Я посмотрел на рисунок. Человек с преувеличенно злым лицом падал навзничь на пол, прижимая руку театральным жестом к сердцу. Над ним, с лицом не то падшего ангела, не то Адониса[80]
, стоял другой человек с дымящимся после выстрела револьвером в руке.– Один человек убивает другого, – ответил я, чувствуя, что и я разделяю его недоумение и нуждаюсь в объяснении.
– Почему? – спросил Ситка Чарли.
– Я не знаю, – признался я.
– В этой картине только конец, – сказал он. – Она не имеет начала.
– Это – жизнь, – сказал я.
– Жизнь имеет начало, – возразил он.
Я не знал, что сказать. В это время его глаза остановились на соседней иллюстрации. Это была репродукция чьей-то картины «Леда и Лебедь»[81]
.– Эта картина, – сказал он, – не имеет ни начала, ни конца. Я не понимаю картины.
– Посмотри на ту картину, – сказал я, показывая на третий рисунок. – Она имеет смысл. Скажи же мне, что она означает.

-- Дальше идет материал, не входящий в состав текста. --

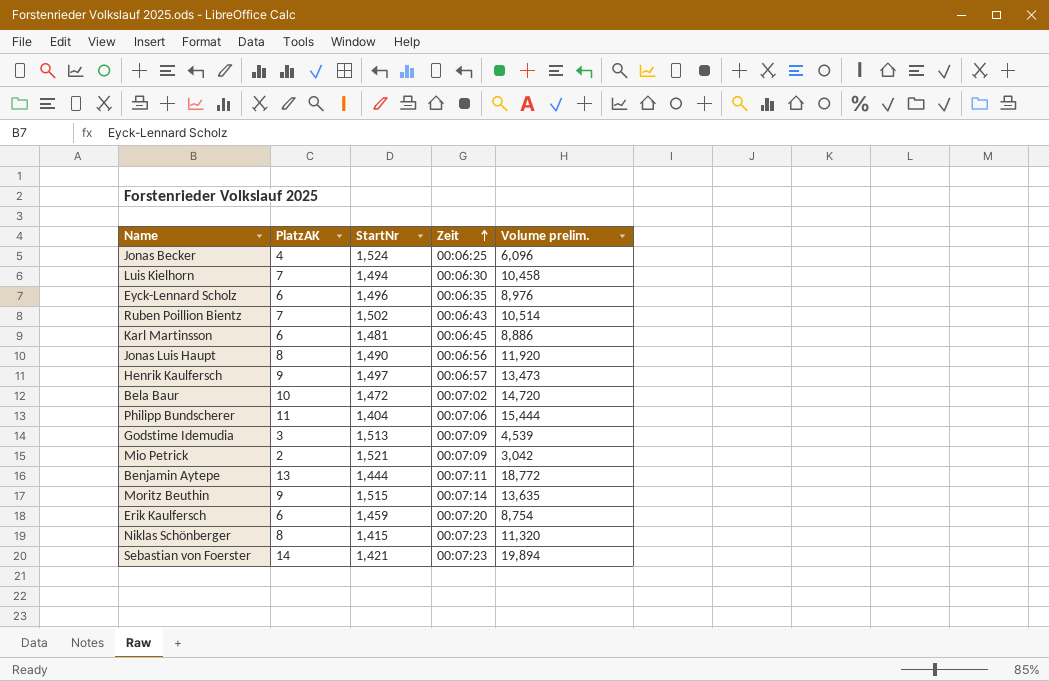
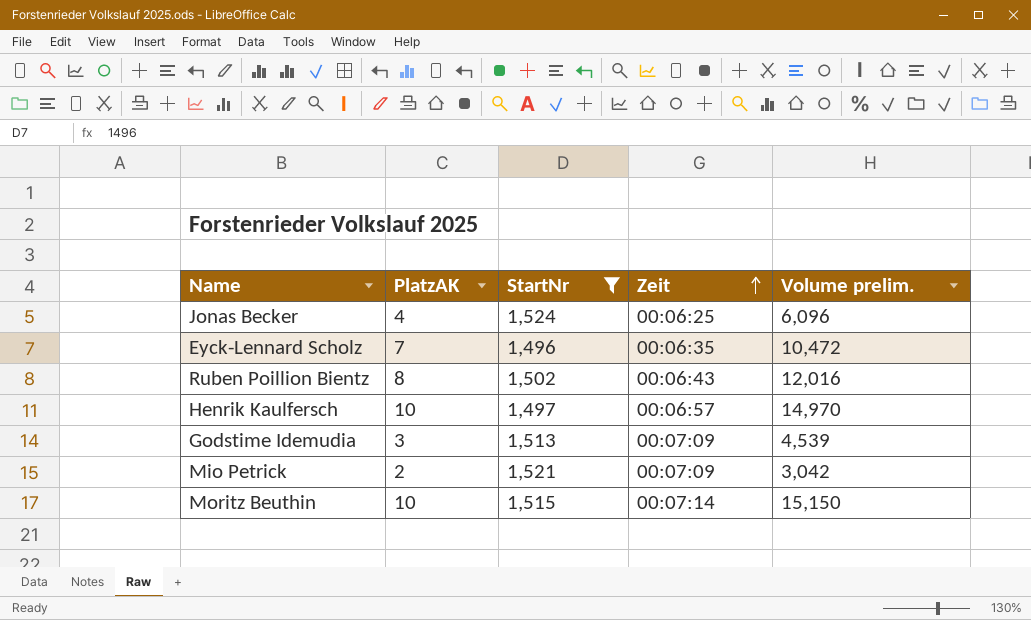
filter: none -> StartNr >= 1,496
Eyck-Lennard Scholz | PlatzAK: 6 -> 7
Eyck-Lennard Scholz | Volume prelim.: 8,976 -> 10,472
Ruben Poillion Bientz | PlatzAK: 7 -> 8
Ruben Poillion Bientz | Volume prelim.: 10,514 -> 12,016
Henrik Kaulfersch | PlatzAK: 9 -> 10
Henrik Kaulfersch | Volume prelim.: 13,473 -> 14,970
Moritz Beuthin | PlatzAK: 9 -> 10
Moritz Beuthin | Volume prelim.: 13,635 -> 15,150

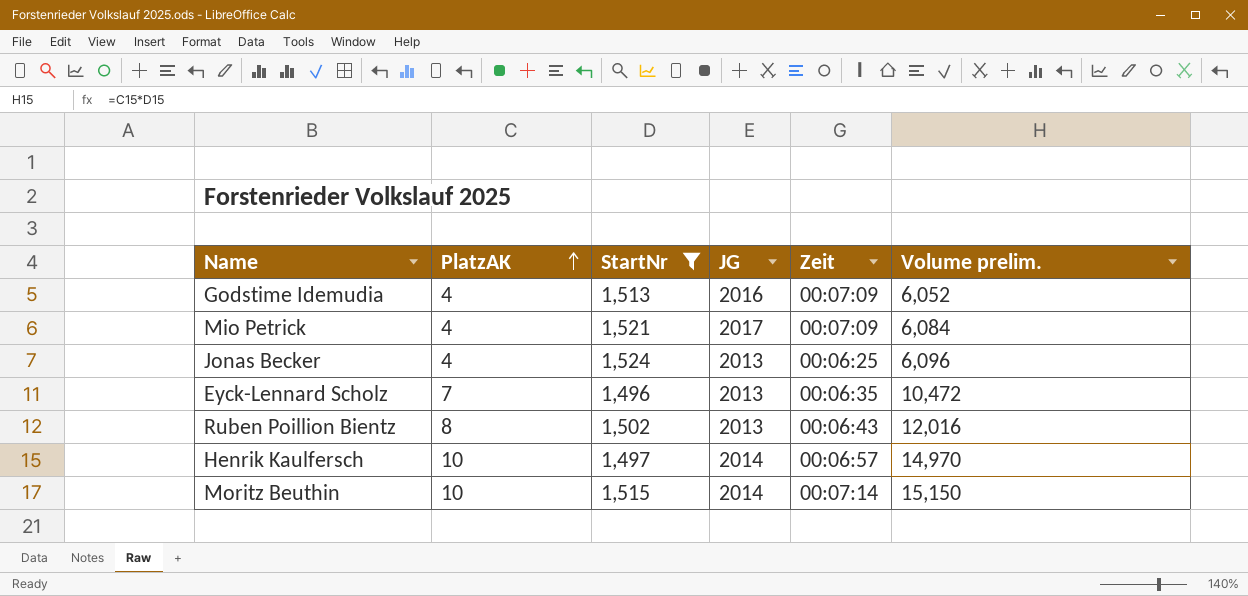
row order: Zeit ascending -> PlatzAK ascending
column JG | position: none -> 4
Godstime Idemudia | PlatzAK: 3 -> 4
Godstime Idemudia | Volume prelim.: 4,539 -> 6,052
Mio Petrick | PlatzAK: 2 -> 4
Mio Petrick | Volume prelim.: 3,042 -> 6,084

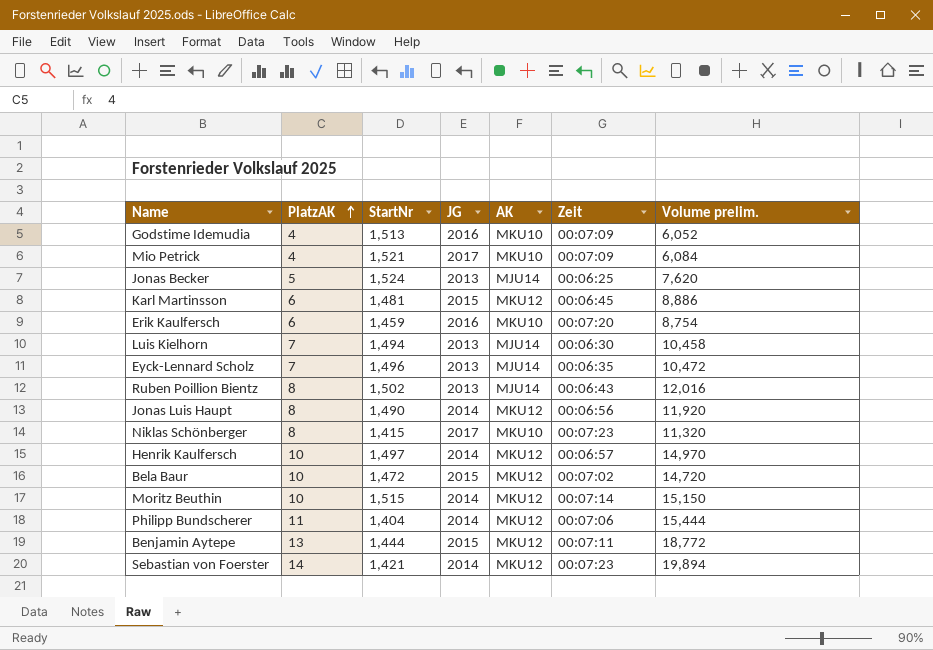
filter: StartNr >= 1,496 -> none
column AK | position: none -> 5
Jonas Becker | PlatzAK: 4 -> 5
Jonas Becker | Volume prelim.: 6,096 -> 7,620

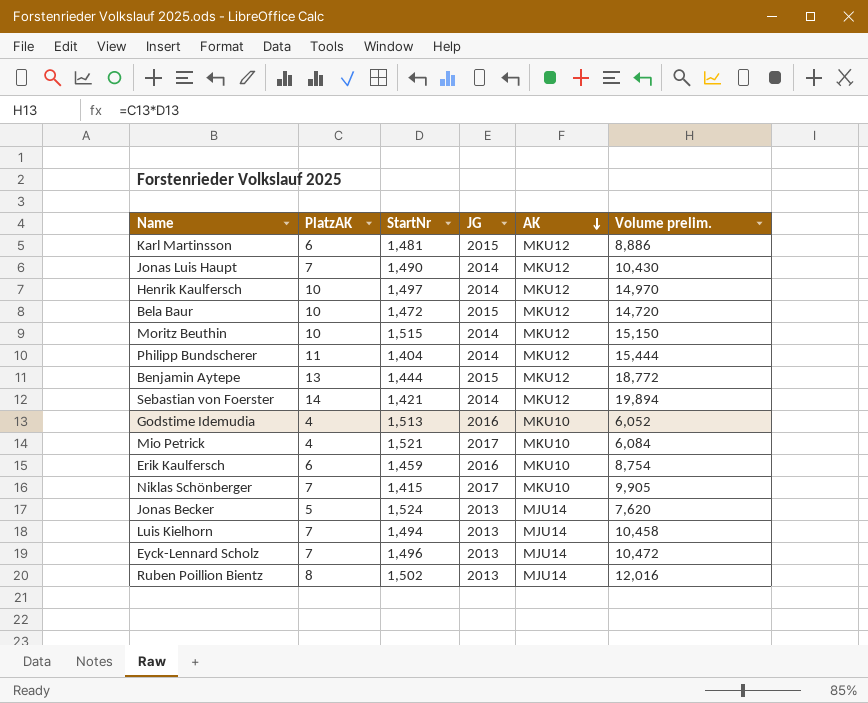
row order: PlatzAK ascending -> AK descending
column Zeit | position: 6 -> none
Jonas Luis Haupt | PlatzAK: 8 -> 7
Jonas Luis Haupt | Volume prelim.: 11,920 -> 10,430
Niklas Schönberger | PlatzAK: 8 -> 7
Niklas Schönberger | Volume prelim.: 11,320 -> 9,905

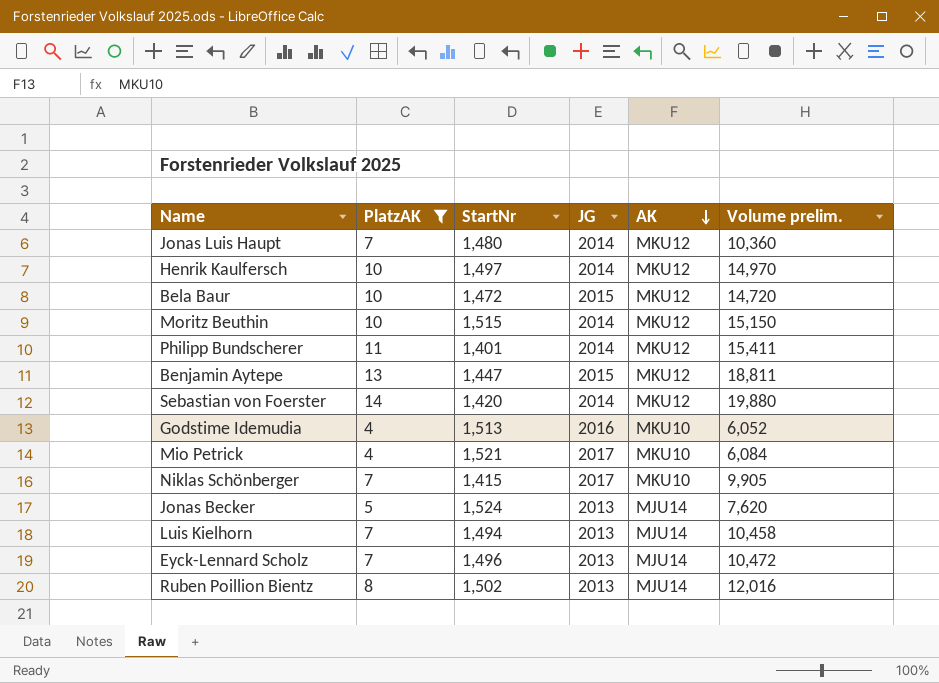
filter: none -> PlatzAK != 6
Jonas Luis Haupt | StartNr: 1,490 -> 1,480
Jonas Luis Haupt | Volume prelim.: 10,430 -> 10,360
Philipp Bundscherer | StartNr: 1,404 -> 1,401
Philipp Bundscherer | Volume prelim.: 15,444 -> 15,411
Benjamin Aytepe | StartNr: 1,444 -> 1,447
Benjamin Aytepe | Volume prelim.: 18,772 -> 18,811
Sebastian von Foerster | StartNr: 1,421 -> 1,420
Sebastian von Foerster | Volume prelim.: 19,894 -> 19,880

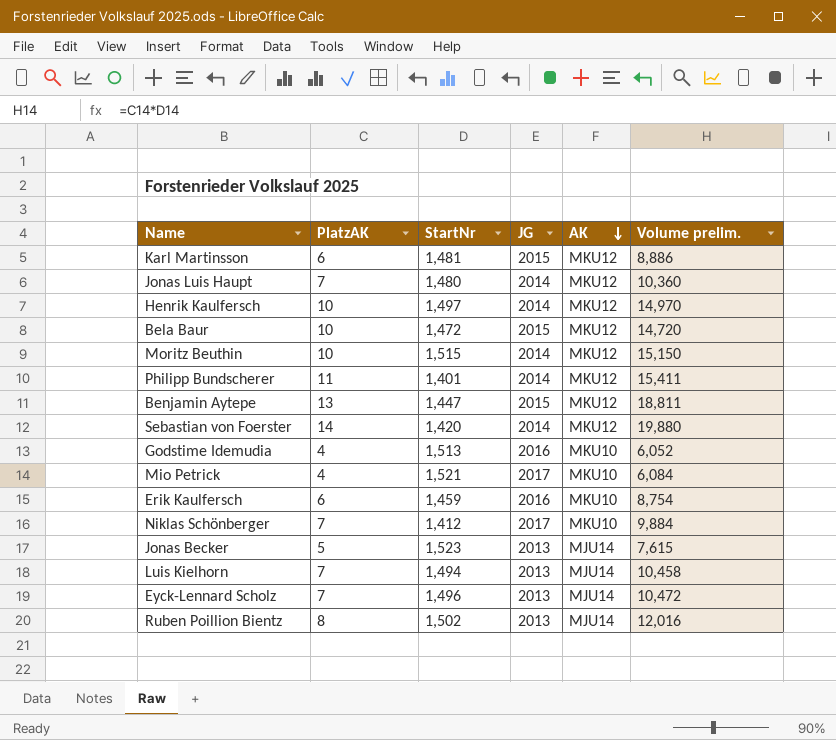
filter: PlatzAK != 6 -> none
Niklas Schönberger | StartNr: 1,415 -> 1,412
Niklas Schönberger | Volume prelim.: 9,905 -> 9,884
Jonas Becker | StartNr: 1,524 -> 1,523
Jonas Becker | Volume prelim.: 7,620 -> 7,615

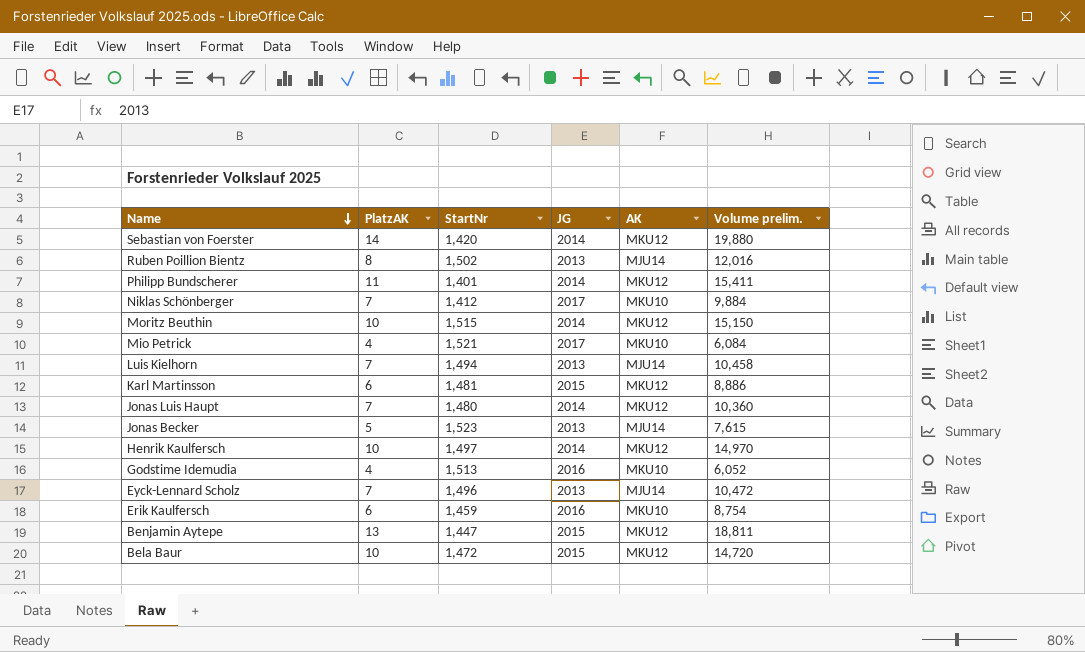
row order: AK descending -> Name descending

Он несколько минут изучал рисунок.
– Маленькая девочка больна, – сказал он наконец. – На нее смотрит доктор. Они всю ночь не ложились, смотри, в лампе нет масла, первые лучи утреннего света входят в окно. Это очень опасная болезнь; может быть, она умрет. Поэтому доктор смотрит так сурово. Это ее мать. Это очень опасная болезнь, потому что голова матери лежит на столе и она плачет.
– Как ты знаешь, что она плачет? – прервал я его. – Ты не видишь ее лица. Может быть, она спит.
Ситка взглянул на меня, словно внезапно удивившись, а затем внимательно посмотрел на картину.
Очевидно было, что он не обдумал своего впечатления.
– Может быть, она спит, – повторил он. Он внимательно изучал изображение. – Нет, она не спит. Плечи показывают, что она не спит. Я видел плечи плачущей женщины. Мать плачет. Это очень опасная болезнь.
– И ты понимаешь картину? – воскликнул я.
Он покачал головой и спросил:
– Маленькая девочка – она умрет?
В свою очередь я молчал.
– Умрет она? – повторил он. – Ты – художник. Может быть, знаешь.
– Нет, я не знаю, – признался я.
– Это не жизнь, – категорически заявил он. – В жизни девочка умрет или выздоровеет. В жизни что-нибудь случится. На картине ничего не случится. Нет, я не понимаю картины.